Re: [PATCH v6 06/13] SIW application interface

Jason Gunthorpe <jgg@xxxxxxxx> · Fri, 29 Mar 2019 13:16:17 -0300



On Fri, Mar 29, 2019 at 03:48:25PM +0000, Bernard Metzler wrote:
> 
> >To: "Bernard Metzler" <BMT@xxxxxxxxxxxxxx>
> >From: "Jason Gunthorpe" <jgg@xxxxxxxx>
> >Date: 03/29/2019 03:04PM
> >Cc: "Leon Romanovsky" <leon@xxxxxxxxxx>, linux-rdma@xxxxxxxxxxxxxxx
> >Subject: Re: [PATCH v6 06/13] SIW application interface
> >
> >On Fri, Mar 29, 2019 at 12:58:08PM +0000, Bernard Metzler wrote:
> >
> >> >> +int siw_query_device(struct ib_device *base_dev, struct
> >> >ib_device_attr *attr,
> >> >> +		     struct ib_udata *unused)
> >> >> +{
> >> >> +	struct siw_device *sdev = to_siw_dev(base_dev);
> >> >> +	/*
> >> >> +	 * A process context is needed to report avail memory
> >resources.
> >> >> +	 */
> >> >> +	if (in_interrupt())
> >> >> +		return -EINVAL;
> >> >
> >> >?????
> >> >
> >> The driver reports the maximum memory size available for reg_mr
> >> reservation via current rlimit(RLIMIT_MEMLOCK).
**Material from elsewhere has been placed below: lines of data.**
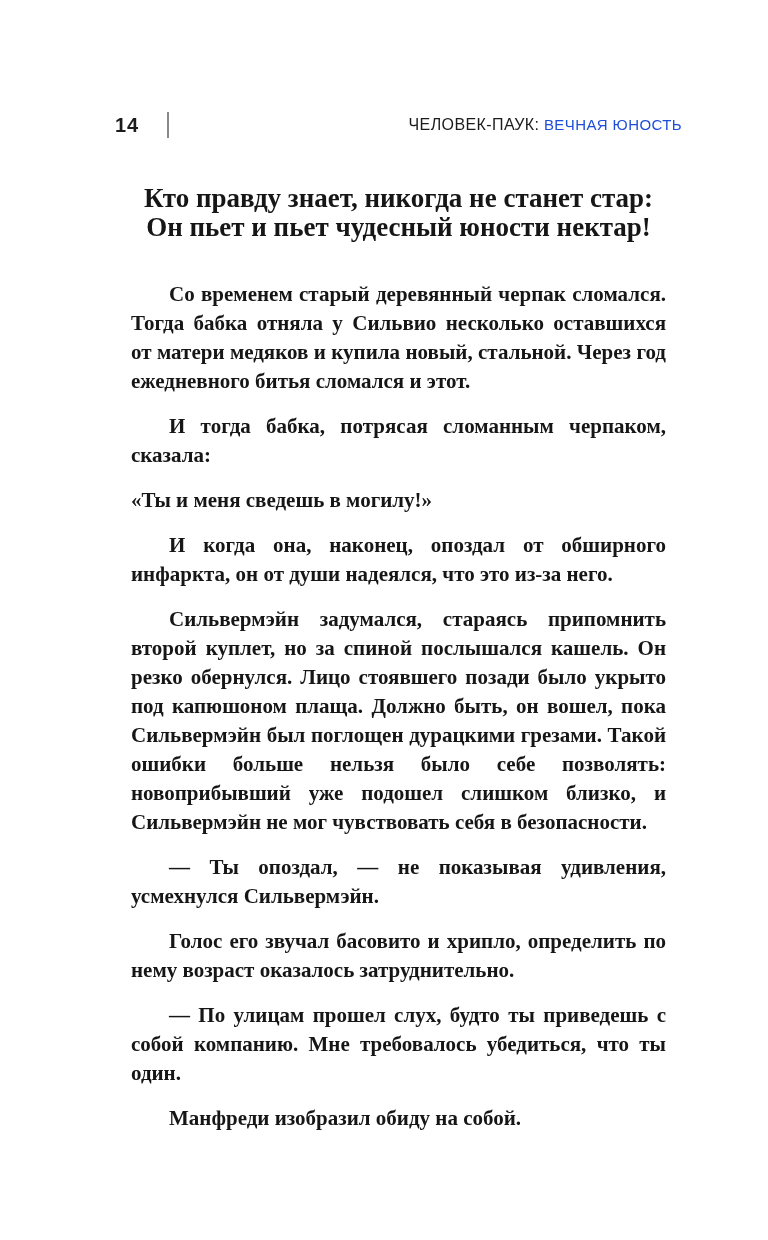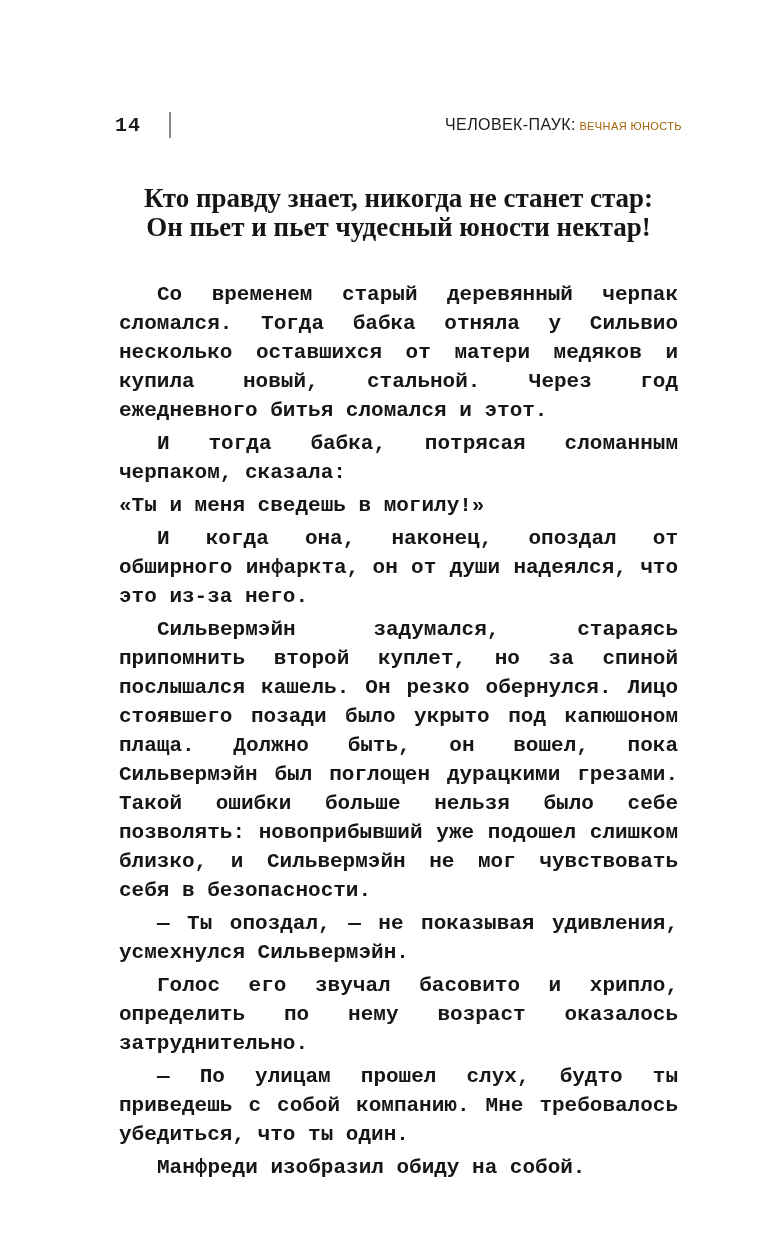"14" .page-number { font-family: Liberation Mono, monospace -> none }
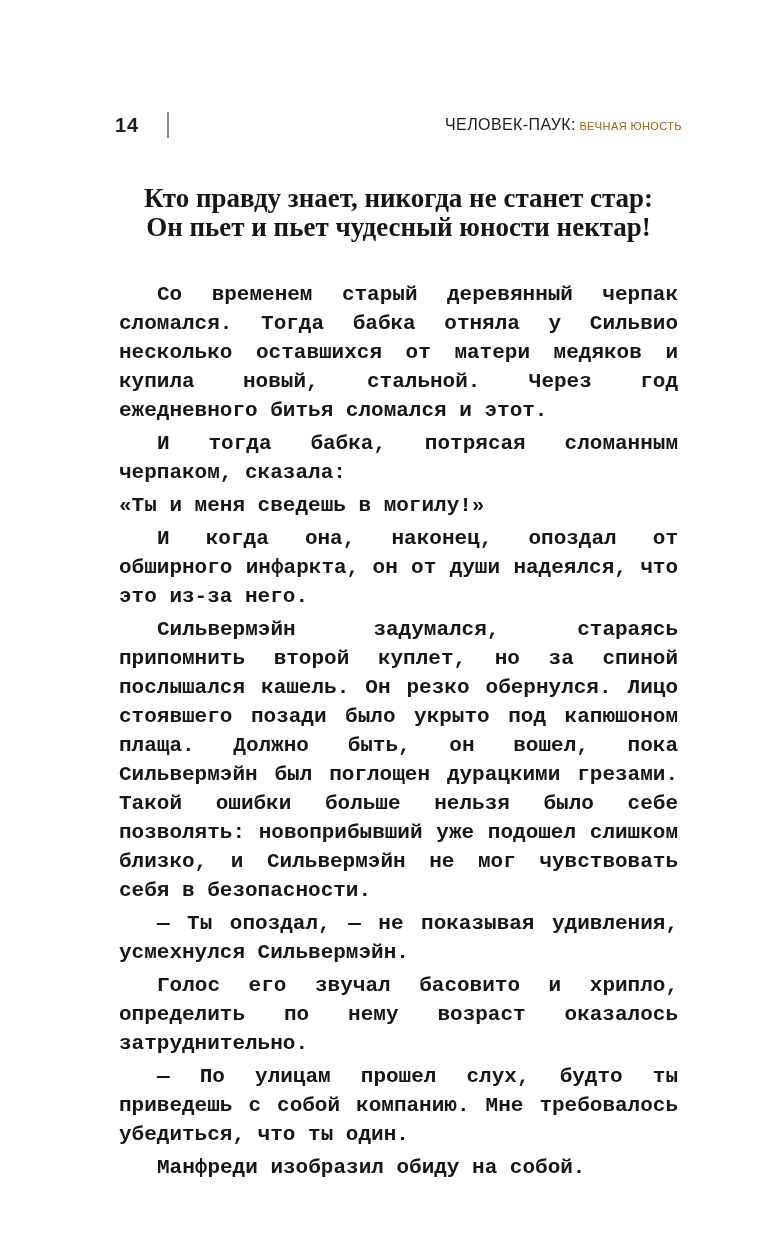"ВЕЧНАЯ ЮНОСТЬ" .title-rest { color: #a16207 -> #1d4ed8; font-size: 11px -> 15px }
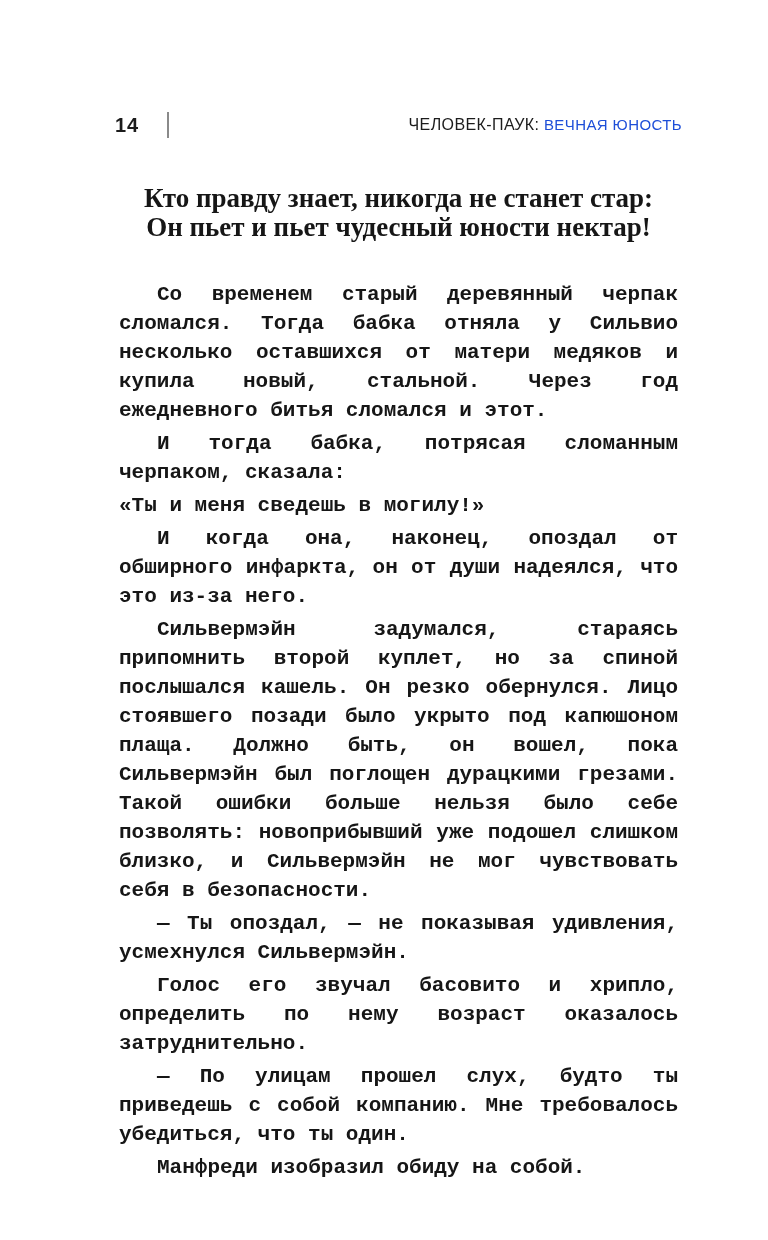"Со временем старый деревянный черпак" .body-text p { font-family: Liberation Mono, monospace -> none; margin: 4px -> 16px }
This is valid only
> >> within a process context. So far I am not sure a kernel client
> >wouldn't
> >> try to call us out of an interrupt context.
> >
> >This is completely bogus
> >
> >The test for user/kernel in verbs command is to check 'udata != NULL'
> >(ie that unused parameter there)
> >
> >> Alternatively, siw could just report ~0ull for max_mr_size. But I 
> >> often did hit the case where user land applications tried to
> >register
> >> more memory than allowed per current user credentials, and the
> >devices
> >> 'attr.max_mr_size' was a good indication ulimits should get
> >adapted.
> >
> >All drivers have this problem, you should report device capabilites
> >here, not what the user is permitted to do. Apps can query ulimit
> >separately if they desire.
> 
> Makes sense!
> 
> >
> >> >And please without siw_OBJ_get and siw_OBJ_put, the are not
> >needed.
> >> >If code was called in destroy paths, it means that object is
> >exists
> >> >and ready to be released.
> >> >
> >> 
> >> I understand the rdma mid layer code undergoes a substantial
> >> revision to take responsibility of rdma resources lifetime.
> >> Let me try to get rid of all reference counting where I am sure
> >> I can rely on rdma midlayer. There are cases though, where
> >> I do not see how that should work out: assume a registered
> >> memory region which gets invalidated while referenced by
> >> a current inbound WRITE or outbound READ. The driver must
> >> guarantee the referenced memory region object stays intact,
> >> and that should not require to take a heavy lock on that
> >> object on the fast path.
> >
> >You need some kind of managed concurrancy - you can't just randomly
> >touch a MR without locking. It could be destroyed, or re-reged, or
> >whatever.
> >
> Yes.
> 
> >> Same problem seem to be true for the life time of
> >> a QP. The mid layer cannot easily make sure the QP object
> >> pointer remains valid for all CQE's referencing that
> >> QP. That pointer shall remain valid until the CQE is
> >> polled by the user, or the CQ gets flushed.
> >
> >Nope, we can destroy a QP before a CQ and you have to make this work
> >out. You probably have to lock the CQ and purge the pointers during
> >QP
> >destroy if you are doing a scheme like this.
> >
> 
> A purged QP pointer of NULL in a work completion isn't valid
> or defined, and we do not want all kernel applications to
> test that pointer for NULL anyway.

Well, null will crash if the ULP isn't coded right

> So let me just provide the QP pointer to the application,
> which may reference free'd memory. That's all I can do.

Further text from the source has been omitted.